Les lois “islamophobes”: Une laïcité détournée ?

Près d’un siècle plus tard, Rima Hassan, députée européenne et militante antiraciste, dénonce une instrumentalisation similaire de la laïcité. “Aujourd’hui, le mot “laïcité” est brandi pour stigmatiser les musulmans, comme hier il servait à légitimer la domination coloniale”, affirme-t-elle.

Elle en veut pour preuve le projet de loi adopté au Sénat pour interdire le port du voile dans les compétitions sportives sous couvert de laïcité.

La loi “contre le séparatisme” (2021), accusée de viser spécifiquement les musulmans, incarne, selon de nombreux observateurs, cette continuité. Ainsi, ce texte renforce le contrôle étatique sur les associations cultuelles, les écoles privées et les financements étrangers des mosquées. Rima Hassan va même jusqu’à qualifier ces politiques d’institutionnalisation de l’islamophobie.

“On est dans une situation d'islamophobie institutionnalisée en Europe. Contrairement aux autres racismes qui ont vocation à être, une fois identifiés, réprimés, là c'est plutôt un racisme qui est encouragé, voire qui est institutionnalisé.

C'est-à-dire que c'est l'Étatqui va cibler les communautés musulmanes, que ce soit pour leurs tenues vestimentaires, leurs pratiques religieuses, leurs écoles privées, sur tous les aspects de leur vie en réalité. Jusqu'à interdire aux femmes voilées de pratiquer une activité sportive. C'est quand même assez fou”.

Une rhétorique inchangée: le musulman, éternel “ennemi de l’intérieur”

Pour Youssef Boussoumah, les ressorts idéologiques de l’islamophobie n’ont guère évolué. “Sous la colonisation, le musulman était dépeint comme arriéré, fanatique et dangereux pour les valeurs républicaines.

Aujourd’hui, la rhétorique sécuritaire associe islam et terrorisme, tandis que le voile devient un symbole d’oppression. Le vocabulaire change, mais le fond reste identique.”

Cette construction de “l’Autre'“ menaçant justifie des mesures exceptionnelles. Hier, les “codes de l’indigénat”; aujourd’hui, les interdictions vestimentaires ou la chasse aux “séparatistes”. “La France entretient un rapport schizophrène avec ses musulmans: on exige leur assimilation tout en leur refusant une pleine citoyenneté”, résume Youssef Boussoumah.

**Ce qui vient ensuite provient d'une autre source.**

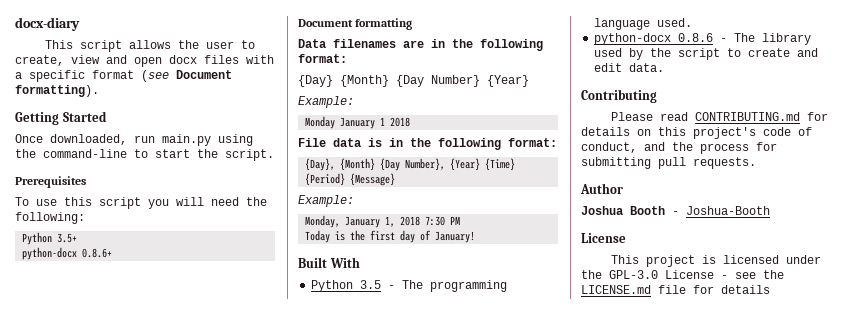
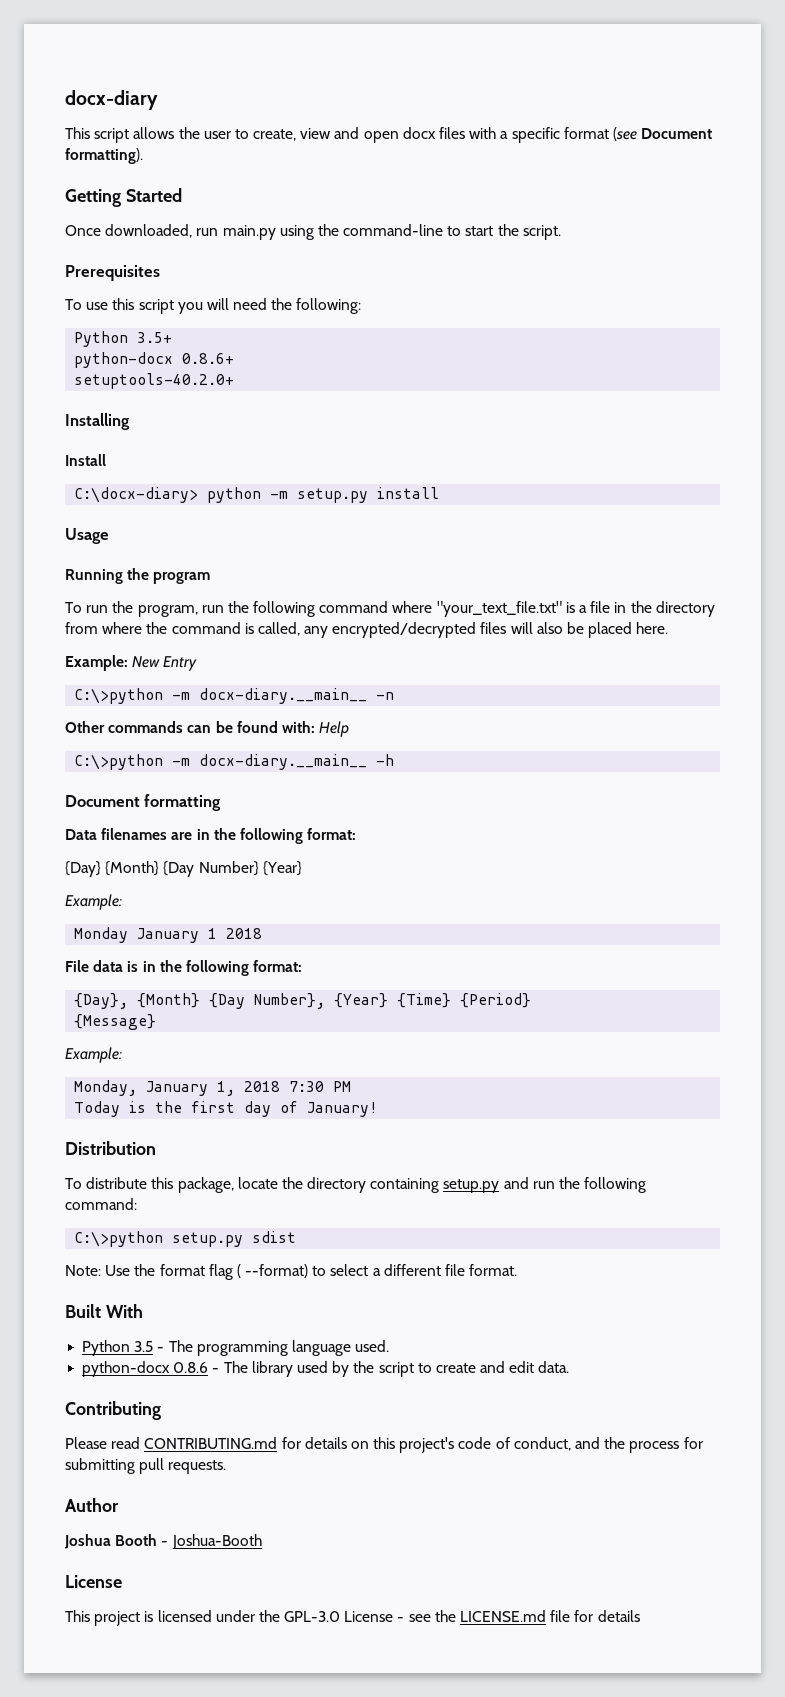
(113, 253) none -> [74,373,235,389] [65,413,130,430] [65,454,106,466] [74,487,440,503] [65,528,109,544] [65,568,211,584] [65,601,715,617] [65,622,669,638] [65,655,198,671] [74,688,395,704] [65,721,350,737] [74,754,395,770] // setuptools-40.2.0+ // Installing // Install // C:\docx-diary> python -m setup.py install // Usage // Running the program // To run the program, run the following command where "your_text_file.txt" is a file in the directory from where the command is called, any encrypted/decrypted files will also be placed here. // Example: New Entry // C:\>python -m docx-diary.__main__ -n // Other commands can be found with: Help // C:\>python -m docx-diary.__main__ -h
(346, 179) none -> (532, 1000) //
(476, 237) none -> [65,1141,156,1155] [65,1177,647,1193] [65,1198,137,1210] [74,1231,297,1247] [65,1264,518,1280] // Distribution // To distribute this package, locate the directory containing setup.py and run the following command: // C:\>python setup.py sdist // Note: Use the format flag ( --format) to select a different file format.

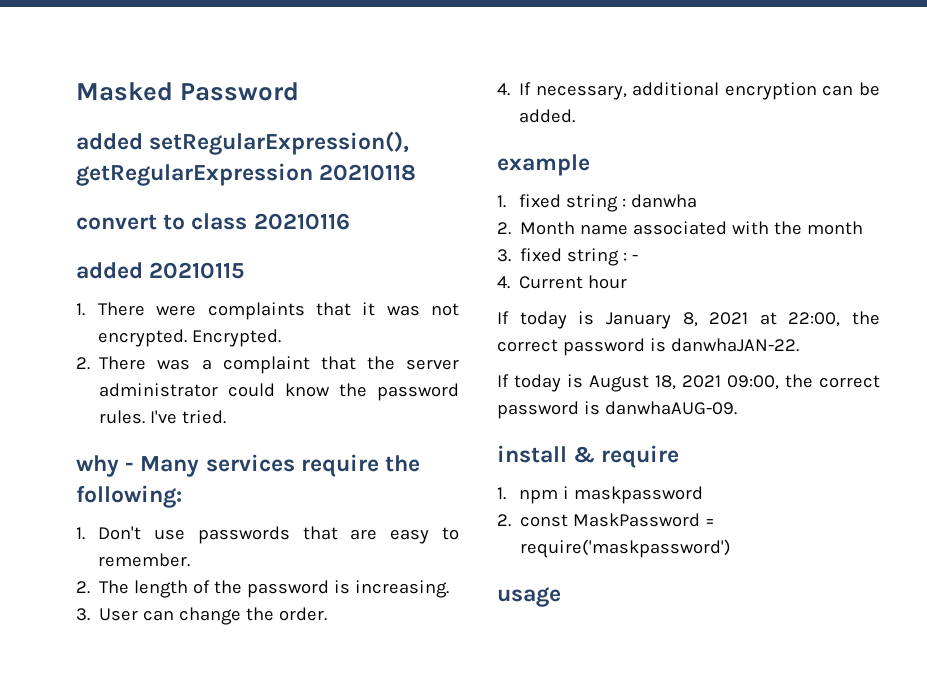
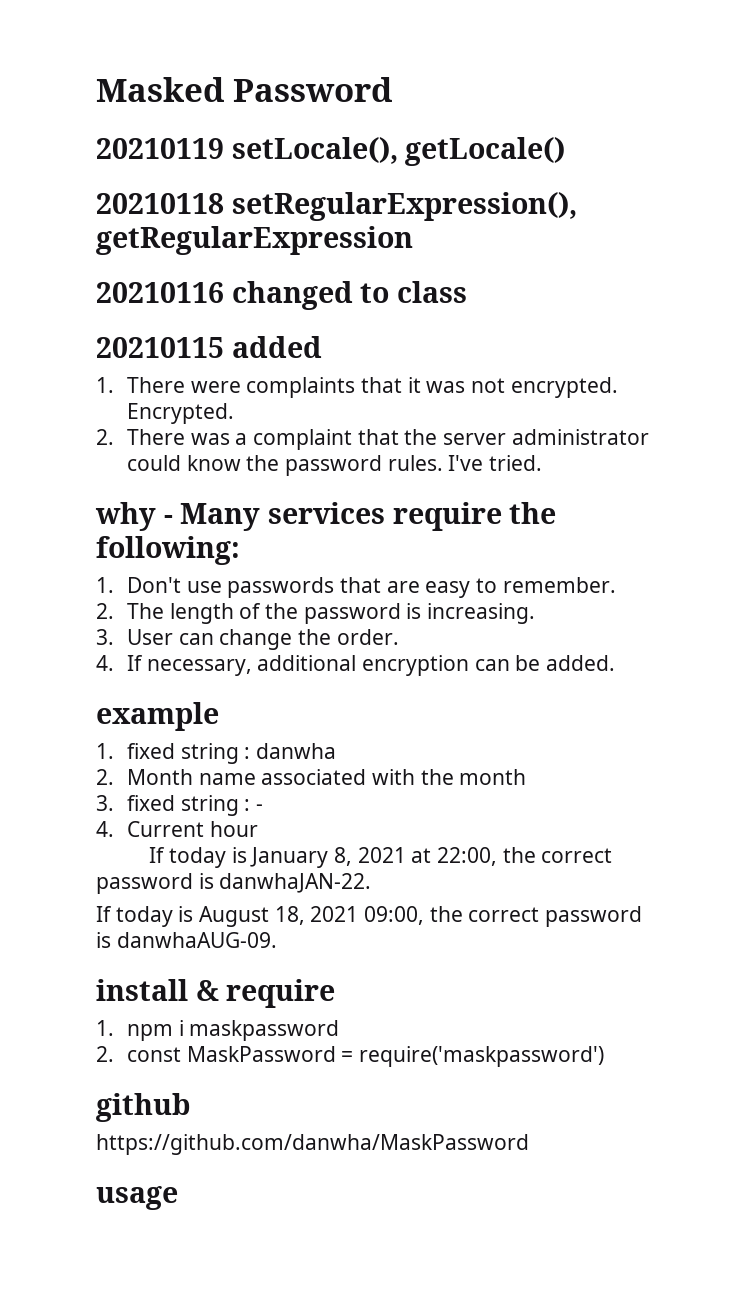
[76,133,143,150] added -> [96,137,566,166] [96,193,224,214] 20210119 setLocale(), getLocale() // 20210118
[319,164,417,181] [76,214,157,230] 20210118 // convert -> [96,281,353,310] // 20210116 changed
[253,213,350,230] [76,262,245,279] 20210116 // added 20210115 -> [96,336,322,358] // 20210115 added
(732, 548) none -> [96,1093,191,1122] [96,1134,529,1155] // github // https://github.com/danwha/MaskPassword

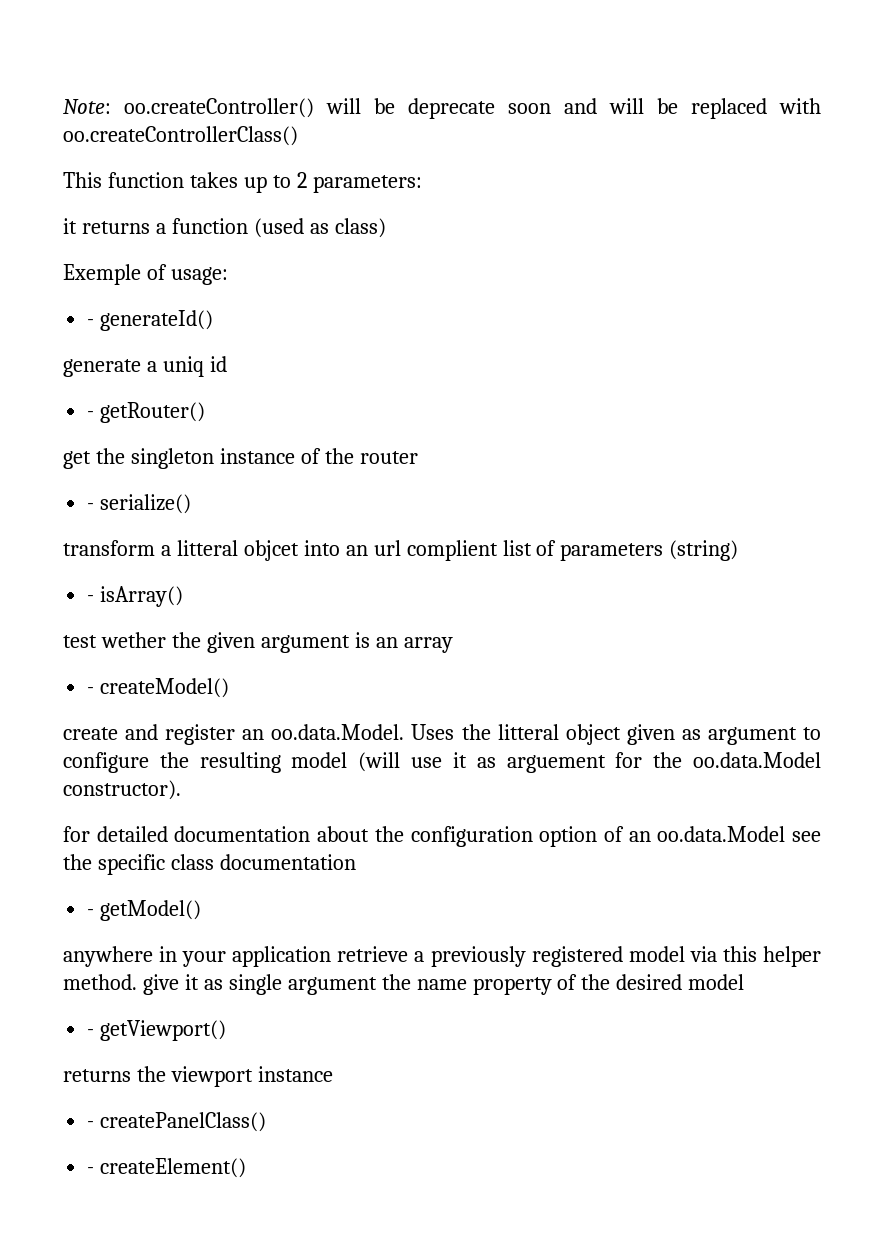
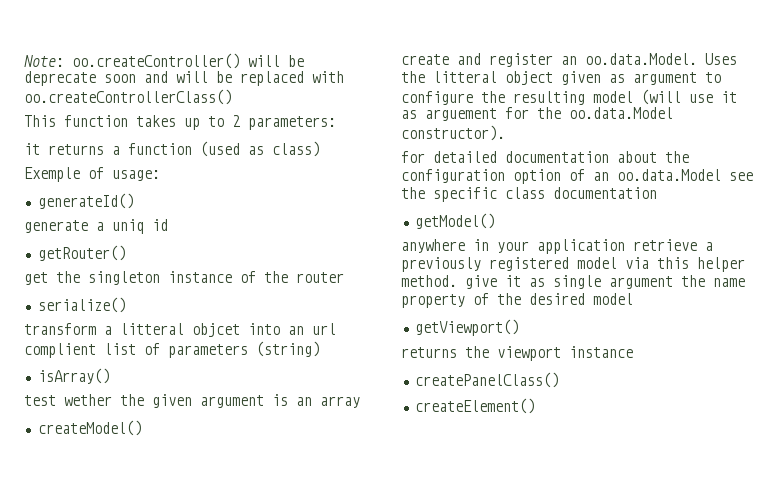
[87,319,95,326] - -> (160, 175) none
[87,411,95,418] - -> (168, 225) none
[87,503,95,510] - -> (344, 277) none
[87,595,95,602] - -> (320, 349) none
[87,687,95,694] - -> (360, 402) none
[87,909,95,916] - -> (657, 193) none
[87,1029,95,1036] - -> (633, 299) none
[87,1121,95,1128] - -> (633, 352) none
[87,1167,95,1174] - -> (559, 380) none

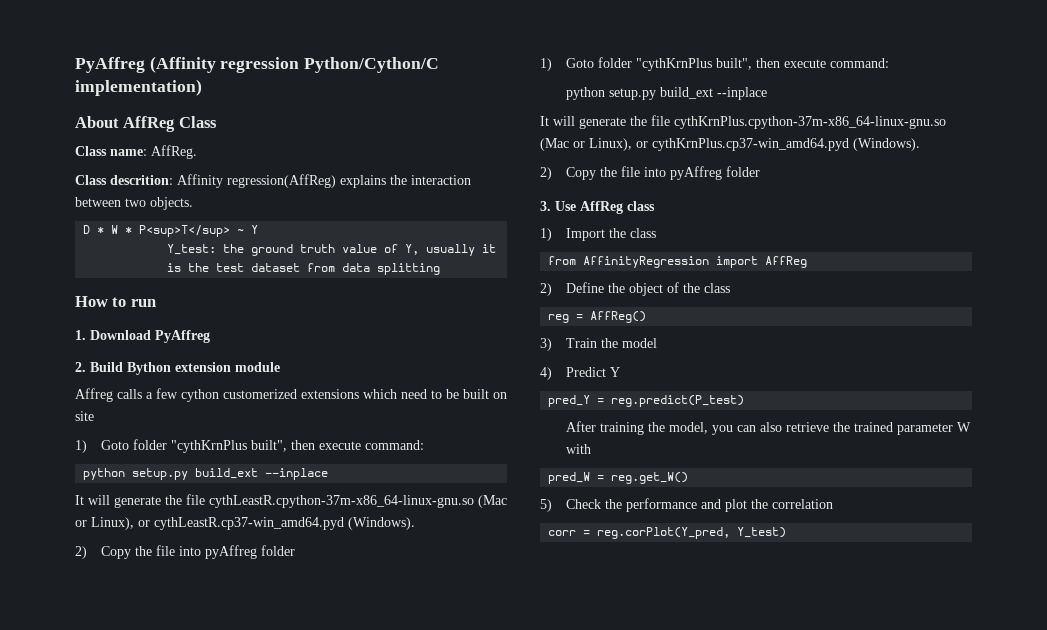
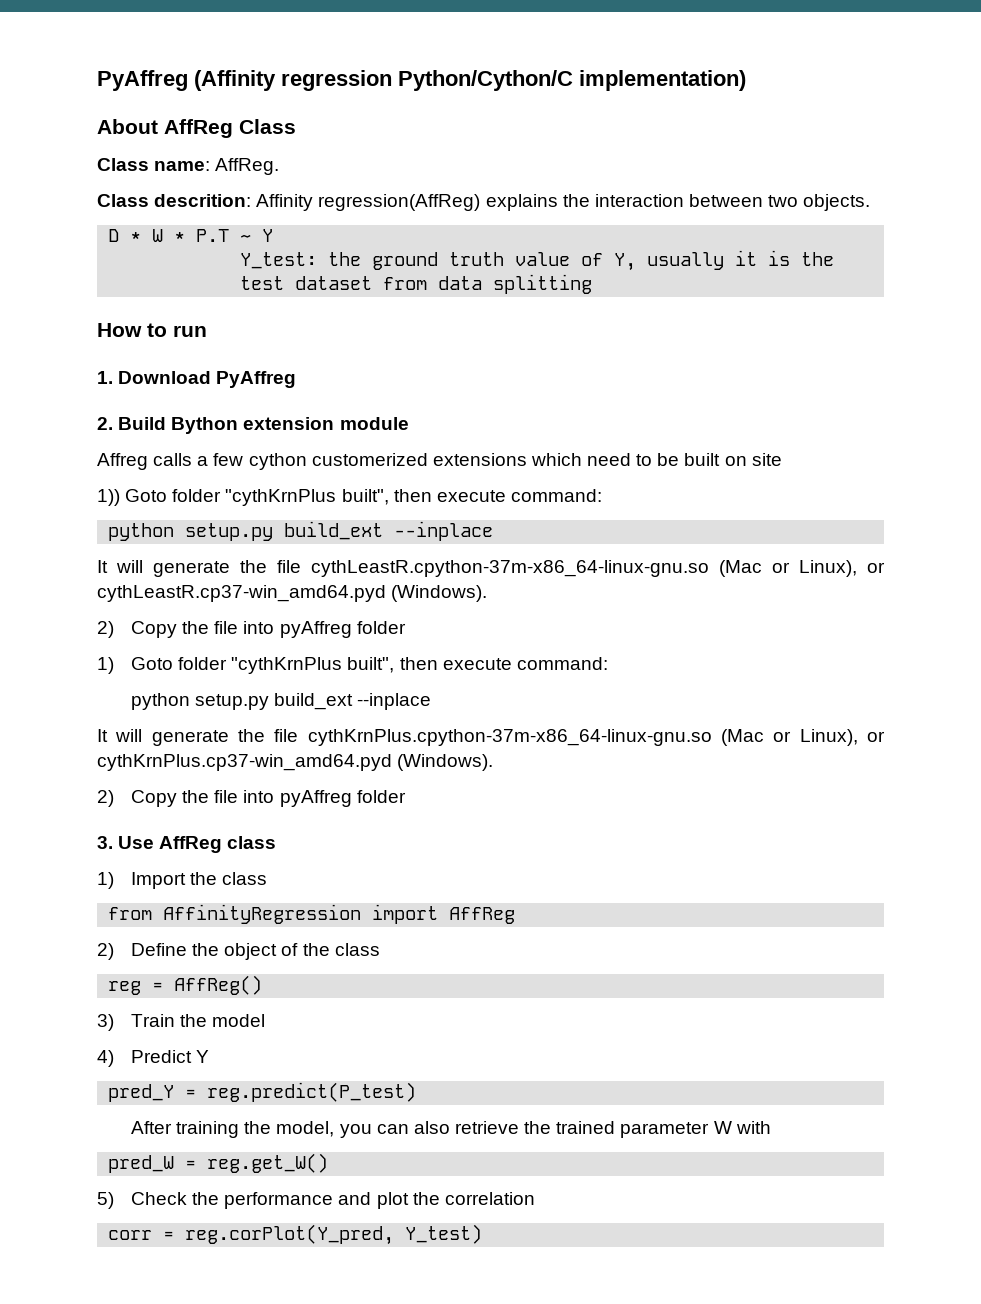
[139,225,231,237] P<sup>T</sup> -> [196,229,230,242] P.T
[75,440,87,453] 1) -> [97,489,120,506] 1))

Les effets de ces politiques sont tangibles : les actes islamophobes ont considérablement augmenté ces trois dernières années. Cette violence n’est pas nouvelle. Durant la guerre d’Algérie (1954-1962), les massacres de Sétif ou de Paris (1961) ont montré jusqu’où pouvait aller la répression étatique contre des populations perçues comme « indigènes ». “Aujourd’hui, on ne tire plus sur les manifestants musulmans, mais le racisme structurel persiste, souligne Youssef Boussoumah.

Vers une reconnaissance des héritages coloniaux ?

Pour rompre ce cycle, Rima Hassan plaide pour une déconstruction collective de l’histoire coloniale. Youssef Boussoumah abonde dans le même sens : “Les lois islamophobes actuelles ne tombent pas du ciel. Elles s’enracinent dans un imaginaire colonial jamais vraiment disparu. Combattre l’islamophobie exige de combattre aussi l’amnésie historique.”

L’islamophobie en France n’est pas un phénomène isolé. Comme le fut le colonialisme jadis, elle s’appuie sur une logique de domination, un récit de supériorité culturelle et un arsenal législatif discriminant. En rapprochant les époques, les historiens invitent à une prise de conscience.  Sans justice mémorielle, il ne peut y avoir de véritable égalité.

La récente mise à pied du journaliste Jean-Michel Apathie par RTL parce qu’il a rappelé à l’antenne les violences commises en Algérie par les Français et la polémique qui a suivi montrent que le déni est encore de mise.